NEUE STIFTUNG : Entschädigung und Anerkennung für DDR-Opfer

30. November 2016 // ticker

  • Finanzielle Hilfen und Beratung für Betroffene geplant
  • Nahles: „Geschehnisse einer breiten Öffentlichkeit bekannt machen“

  • zwd Lübeck (hr/ticker). Mit der Gründung der neuen Stiftung „Anerkennung und Hilfe“ wollen Bund, Länder und Kirchen das Leid und Unrecht anerkennen, das Kinder und Jugendliche in der Zeit von 1949 bis 1990 in der DDR in stationären Einrichtungen der Behindertenhilfe und der Psychiatrie erfahren haben. In der Zeit von 1949 bis 1975 gab es in der Bundesrepublik Deutschland ebenfalls Betroffene. Die Verwaltungsvereinbarung zur Errichtung der Stiftung wurde am Donnerstag am Rande der 93. Arbeits- und Sozialministerkonferenz (ASMK) in Lübeck unterzeichnet. Die Betroffenen hatten zuvor lange beharrlich für eine solche Etablierung gekämpft.

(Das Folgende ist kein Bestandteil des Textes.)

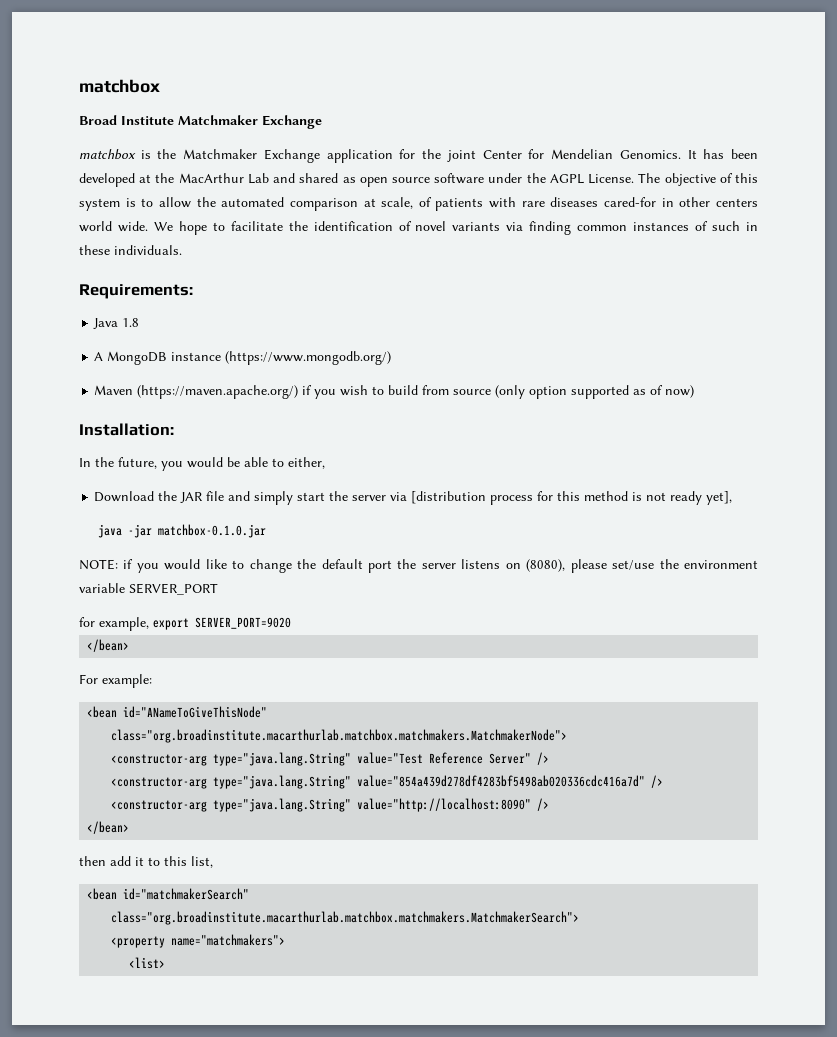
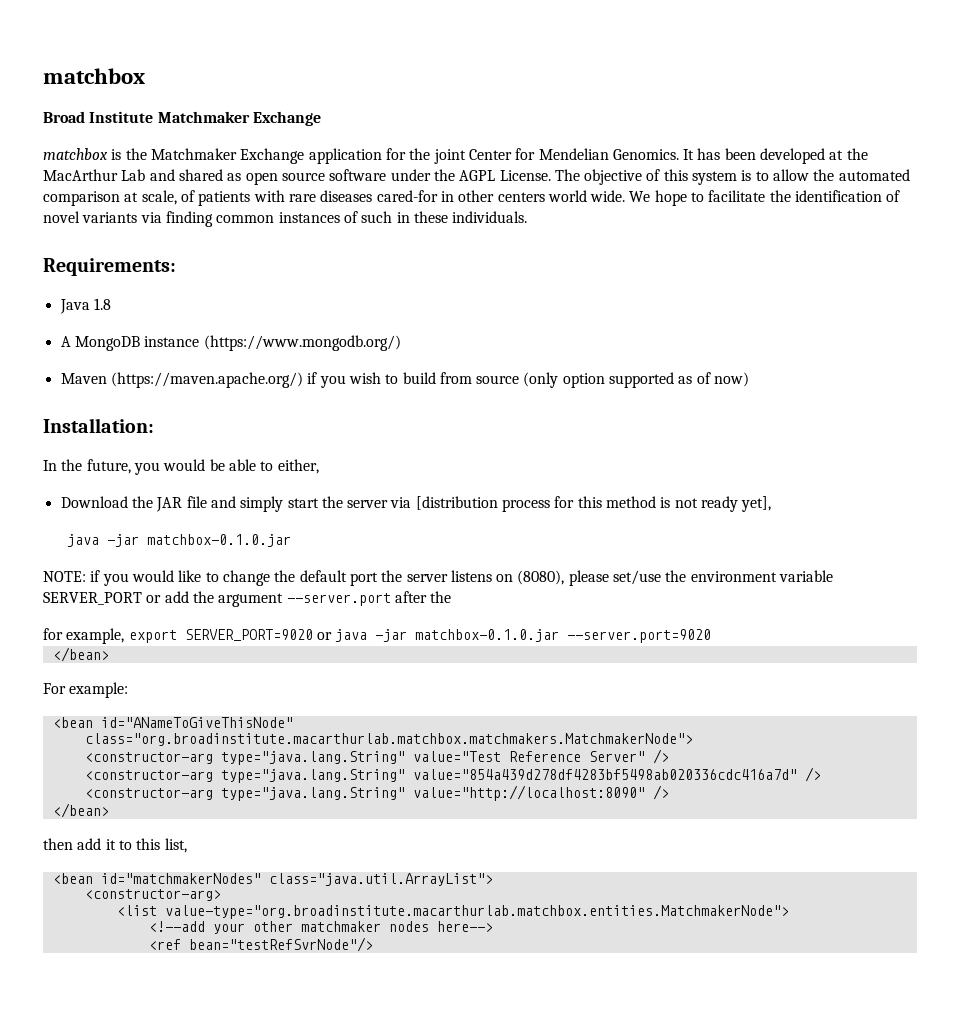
(218, 589) none -> [146,591,452,607] or add the argument --server.port after the
(291, 623) none -> [316,629,712,643] or java -jar matchbox-0.1.0.jar --server.port=9020
[123,888,250,900] [111,911,580,925] [111,934,286,948] [129,957,166,969] id="matchmakerSearch" // class="org.broadinstitute.macarthurlab.matchbox.matchmakers.MatchmakerSearch"> // <property name="matchmakers"> // <list> -> [100,873,493,886] [84,889,221,901] [116,905,789,919] [148,921,493,934] [148,937,373,952] id="matchmakerNodes" class="java.util.ArrayList"> // <constructor-arg> // <list value-type="org.broadinstitute.macarthurlab.matchbox.entities.MatchmakerNode"> // <!--add your other matchmaker nodes here--> // <ref bean="testRefSvrNode"/>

    Mit der Beteiligung am Hilfesystem kommen Bund, Länder und Kirchen ihrer Aufgabe nach, in der Vergangenheit erlebtes Leid und Unrecht transparent zu machen und ihren Beitrag zur Bewältigung und Aufarbeitung zu leisten. Die Stiftung sieht neben einer individuellen Anerkennung des Erlebten durch persönliche Gespräche mit den Betroffenen und einer öffentlichen Anerkennung auch eine wissenschaftliche Aufarbeitung der seinerzeitigen Geschehnisse vor. Ferner sollen Betroffene, die heute noch unter Folgewirkungen leiden, eine einmalige pauschale Geldleistung von 9.000 Euro zur selbstbestimmten Verwendung erhalten. Darüber hinaus wird eine einmalige Rentenersatzleistung von bis zu 5.000 Euro gezahlt, sofern sie dem Grunde nach sozialversicherungspflichtig gearbeitet haben, ohne dass dafür Sozialversicherungsbeiträge abgeführt wurden.

    Evangelische Kirche räumt Mitschuld ein

    „Menschen, die als Kinder und Jugendliche in unserem Land in stationären Einrichtungen der Behindertenhilfe beziehungsweise der Psychiatrie unsägliches Leid erlitten haben, bekommen durch die Stiftung ‚Anerkennung und Hilfe‘ nicht nur endlich die Anerkennung und die finanzielle Unterstützung, die ihnen zusteht. Wir werden das Geschehene nun auch endlich einer breiteren Öffentlichkeit bekannt machen können“, sagte Bundessozialministerin Andrea Nahles (SPD). Schleswig-Holsteins Sozialministerin und ASMK-Vorsitzende Kristin Alheit (SPD) betonte: „Ich freue mich, dass es heute gelungen ist, diese Einigung im Sinne der Betroffenen zu erzielen. Mir ist wichtig, dass wir sie in den weiteren Aufarbeitungsprozess eng mit einbeziehen und dabei neben dem Thema Gewalt und Missbrauch auch das Thema Medikamentenversuche beleuchten.“

    Die Kirche räumte ihr Mitverschulden an den Geschehnissen ein und bat die Betroffenen um Verzeihung. „Mit Scham sehen Evangelische Kirche und Diakonie auf die Verhältnisse und die Verantwortung auch kirchlicher Einrichtungen für die Ereignisse in dieser Zeit“, erklärte Präses Annette Kurschus, stellvertretende Ratsvorsitzende der Evangelischen Kirche in Deutschland (EKD). „Es ist uns wichtig, dass nun endlich auch für den Kreis dieser Betroffenen ein Hilfesystem entsteht, um den heute noch vorhandenen Folgewirkungen zu begegnen“, so Kurschus.